▶ [Problem to solve]: Only lines holding the word "filca" should be copied from the material.

◆ ◆ ◆

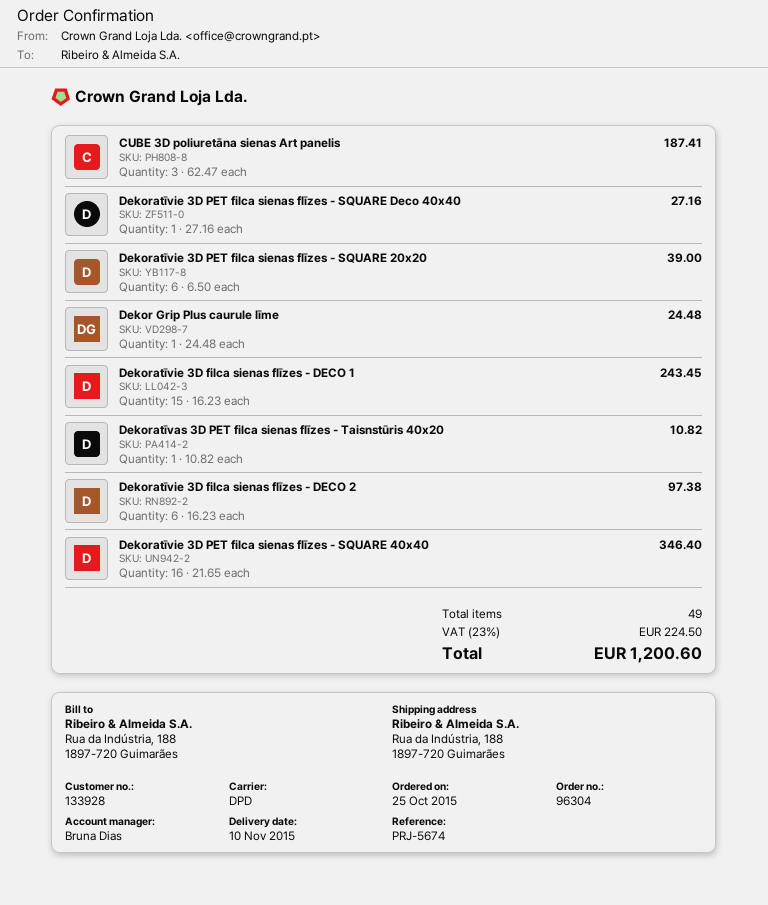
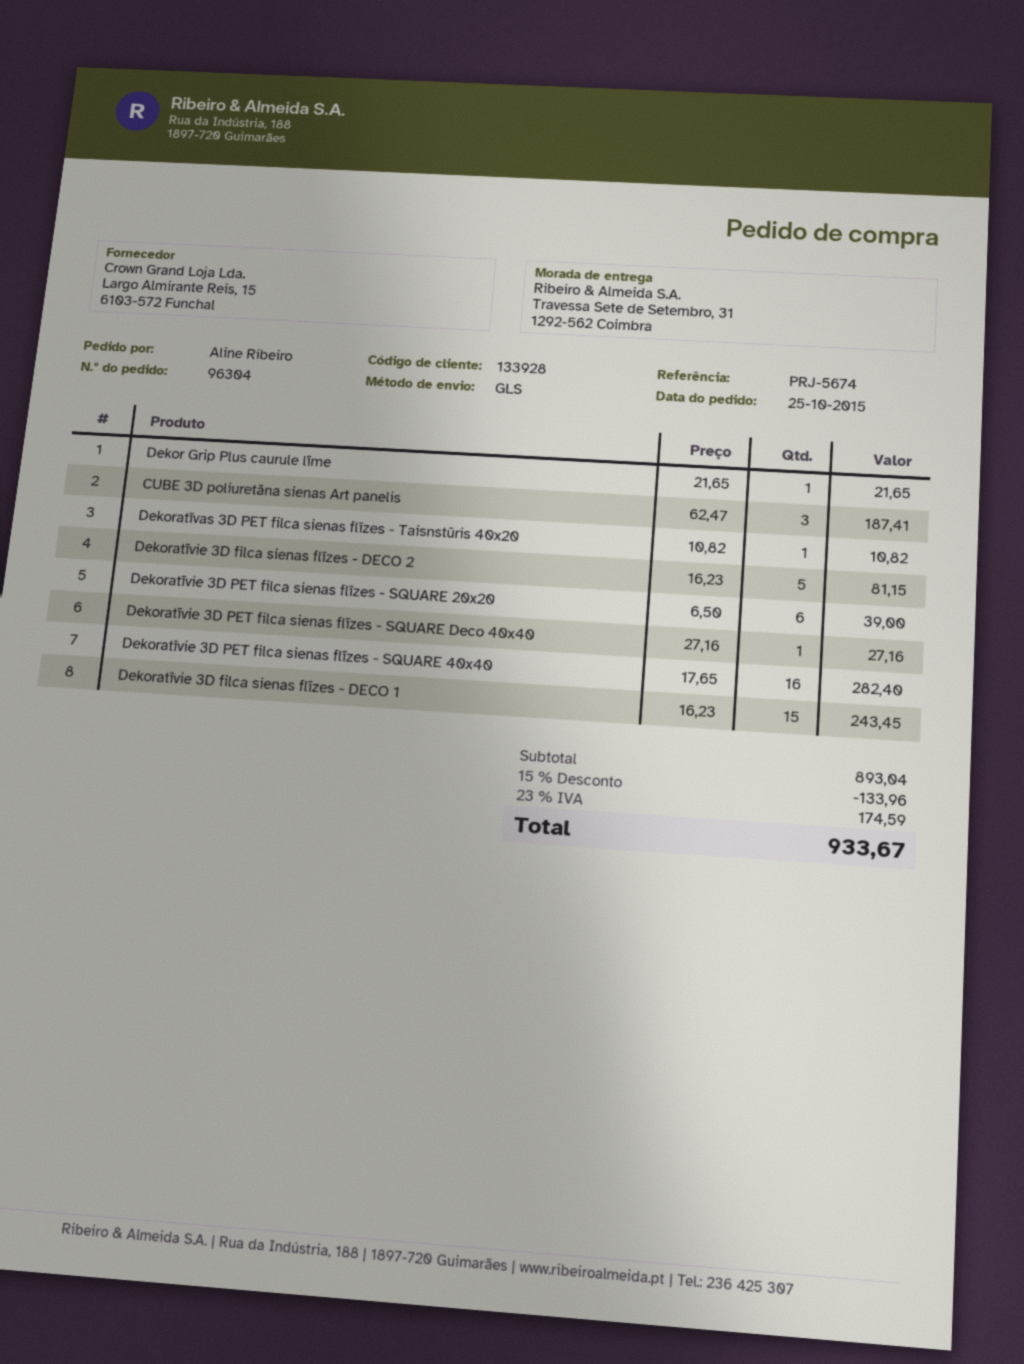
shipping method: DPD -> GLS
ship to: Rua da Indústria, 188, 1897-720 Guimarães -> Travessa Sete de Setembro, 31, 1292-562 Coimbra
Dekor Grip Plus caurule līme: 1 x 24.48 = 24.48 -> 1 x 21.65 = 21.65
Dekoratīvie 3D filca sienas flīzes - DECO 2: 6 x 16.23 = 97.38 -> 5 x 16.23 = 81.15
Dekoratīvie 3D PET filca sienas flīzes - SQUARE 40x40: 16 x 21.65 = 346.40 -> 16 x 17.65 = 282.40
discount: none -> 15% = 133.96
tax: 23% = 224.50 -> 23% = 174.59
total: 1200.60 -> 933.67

◆ ◆ ◆

▶ [Written solution]:
Dekoratīvie 3D filca sienas flīzes - DECO 2: 6 x 16.23 = 97.38 -> 5 x 16.23 = 81.15
Dekoratīvie 3D PET filca sienas flīzes - SQUARE 40x40: 16 x 21.65 = 346.40 -> 16 x 17.65 = 282.40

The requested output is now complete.